IV. Am Ende der mündlichen Verhandlung war die Antragslage wie folgt:

Die Beschwerdeführerin beantragte die Aufhebung der angefochtenen Entscheidung und den Widerruf des europäischen Patents Nr. 2 185 827.

Die Beschwerdegegnerinnen (Patentinhaberinnen) be-

antragten die Zurückweisung der Beschwerde und die Aufrechterhaltung des Patents in der Fassung, die es durch die angegriffene Entscheidung erhalten hat, sowie hilfsweise in der Fassung einer der Hilfsanträge 1 bis 3, eingereicht mit Schriftsatz vom 24. September 2015 (Hilfsantrag 1) beziehungsweise vom 6. September 2018 (Hilfsanträge 2 und 3).
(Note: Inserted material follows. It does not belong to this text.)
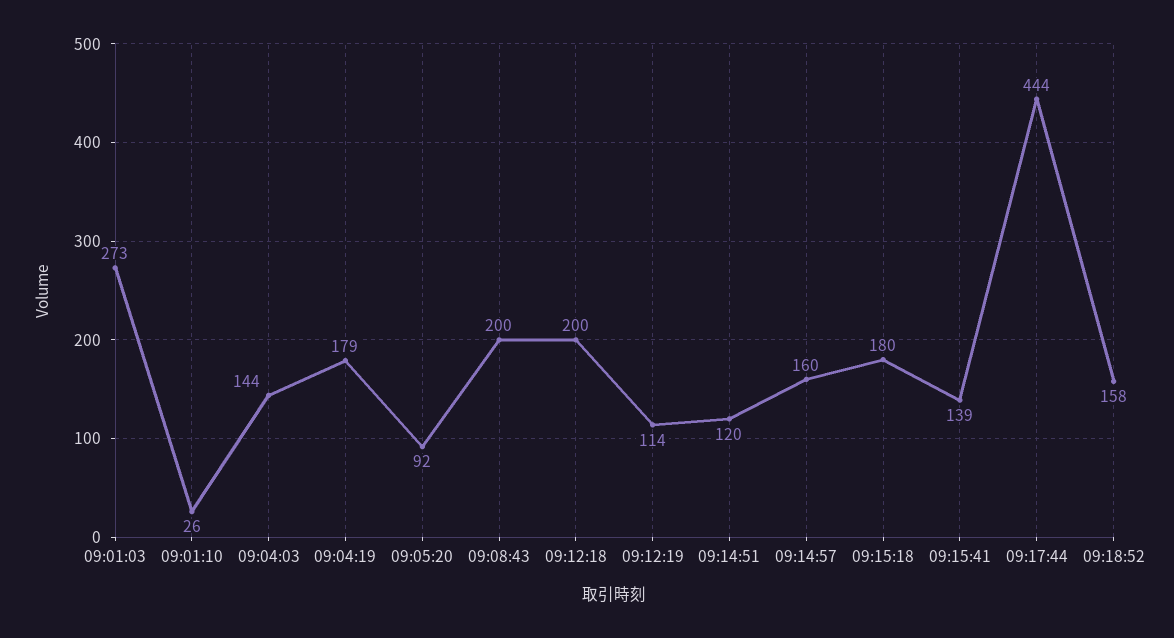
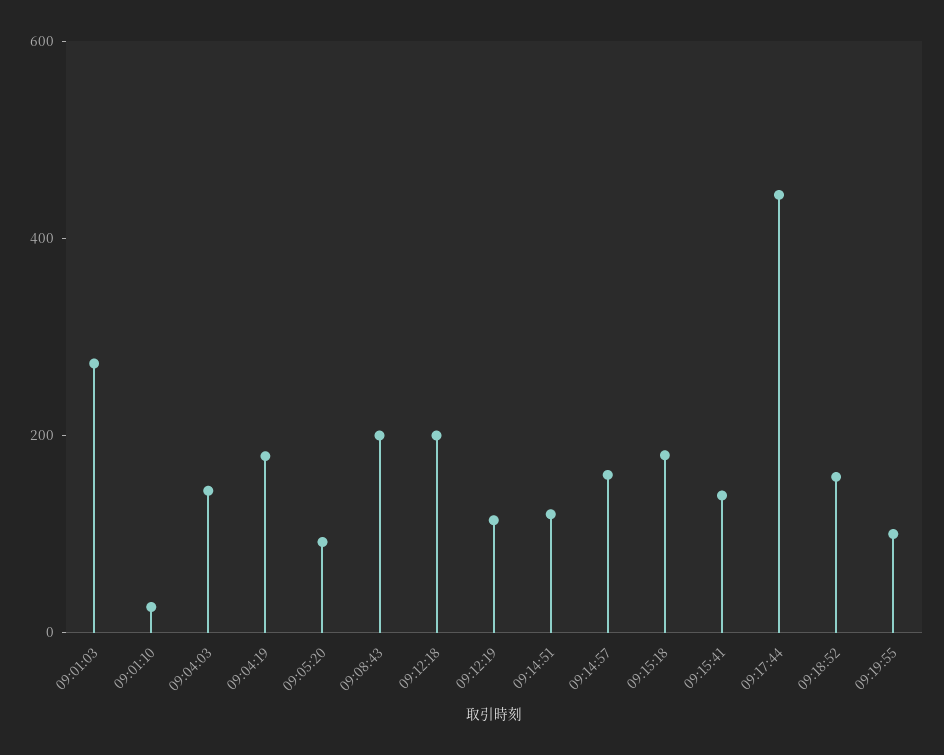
09:19:55: none -> 100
V. Folgende Entgegenhaltungen waren für die vorliegende Entscheidung relevant:

D2: DE 196 44 507 A1;

D3: DE 20 2004 016 119 U1;

VI. Anspruch 1 wie von der Einspruchsabteilung aufrechterhalten (Hauptantrag) hat folgenden Wortlaut

"Montageschraube (1) zur Befestigung von Beschlagteilen (11) an einem Hohlkammerprofil (12) durch Eingriff in mindestens zwei Profilstege (13) (Merkmal 1.0),

mit einem Kopf (2) (Merkmal 1.1),

und einem Gewindeabschnitt (3) mit einem Außengewinde (6) (Merkmal 1.2),

wobei sich der Kerndurchmesser des Außengewindes (6) insbesondere konisch in Richtung des Kopfes (2) erweitert und das Verhältnis von Außendurchmesser des Kopfes (2) zum maximalen Kerndurchmesser des Außengewindes (6) zwischen 1,15 und 1,5, insbesondere zwischen 1,2 und 1,3 liegt (Merkmal 1.3),

und wobei der Kopf (2) an seiner dem Gewindeschaft (3) zugewandten Seite eine konisch ausgebildete Widerlagerfläche (8) aufweist (Merkmal 1.4),

dadurch gekennzeichnet,

dass die Widerlagerfläche (8) eine Reibeinrichtung (9) aufweist (Merkmal 1.5),

dass das Außengewinde (6) eine gleichbleibende Flankenhöhe gegenüber dem Kerndurchmesser besitzt (Merkmal 1.6),

und dass der Kerndurchmesser der Montageschraube (1) vom Einbringende (4) aus auf einem Teilabschnitt zunächst konisch ansteigt, jedoch im restlichen Gewindeabschnitt 3 [sic!] konstant bleibt (Merkmal 1.7)."

Die Merkmalsgliederung wurde von der Kammer hinzugefügt und entspricht der auch von den Parteien verwendeten Merkmalsgliederung in der angegriffenen Entscheidung.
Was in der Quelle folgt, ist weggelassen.